Presented with an opportunity in a meeting with Bush to determine where this “general agreement” might lie, Brooks uselessly offers that Bush “feels no need to compromise to head off opposition from Capitol Hill and is confident that he can rebuild popular support. ‘I have the tools,’ he said.” (This was one of only two quotes Brooks managed to gather from a 110 minute session.)
Enamored with Bush’s self-confidence, Brooks writes of the two sources from which it flows:
The first is his unconquerable faith in the rightness of his Big Idea. Bush is convinced that history is moving in the direction of democracy [...]
Second, Bush remains energized by the power of the presidency. Some presidents complain about the limits of the office. But Bush, despite all the setbacks, retains a capacious view of the job and its possibilities.
In an effort to head off the obvious criticism over his panderific column, Brooks argues, “Bush is not blind to the realities in Iraq.” His evidence? Bush “lives through” difficult moments: “the trips to Walter Reed, the hours and hours spent weeping with or being rebuffed by the families of the dead.”

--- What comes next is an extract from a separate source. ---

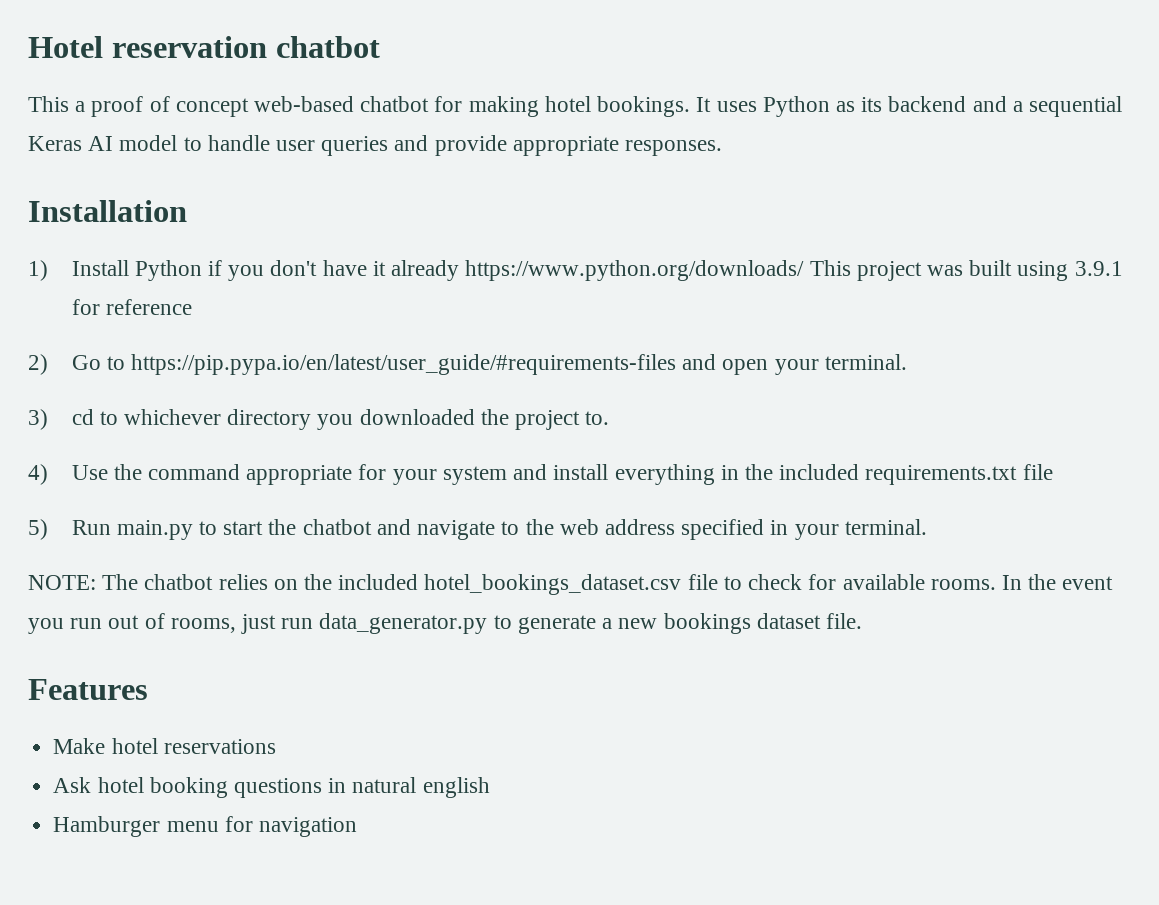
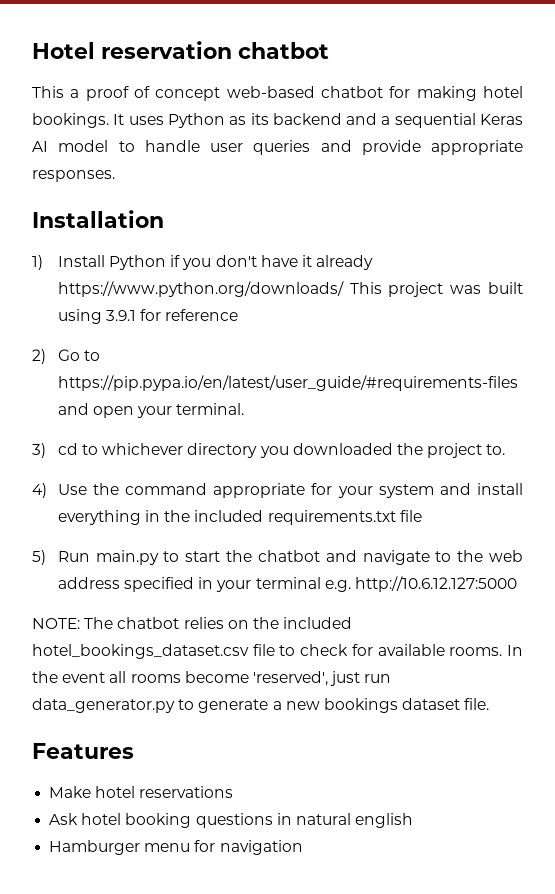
[844,519,927,535] terminal. -> [255,576,517,592] terminal e.g. http://10.6.12.127:5000
[28,613,236,634] you run out of rooms, -> [109,671,328,686] all rooms become 'reserved',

To hear Brooks say this, one might forget that thousands of Americans and Iraqis live painful personal trials of the same sort each day, and many of them have come to the self-confident realization that the war needs to end. And where Brooks had an opportunity with Bush to shatter some illusions about the future course in Iraq, Brooks opted instead to reinforce the neoconservative faith in the “rightness of his Big Idea.”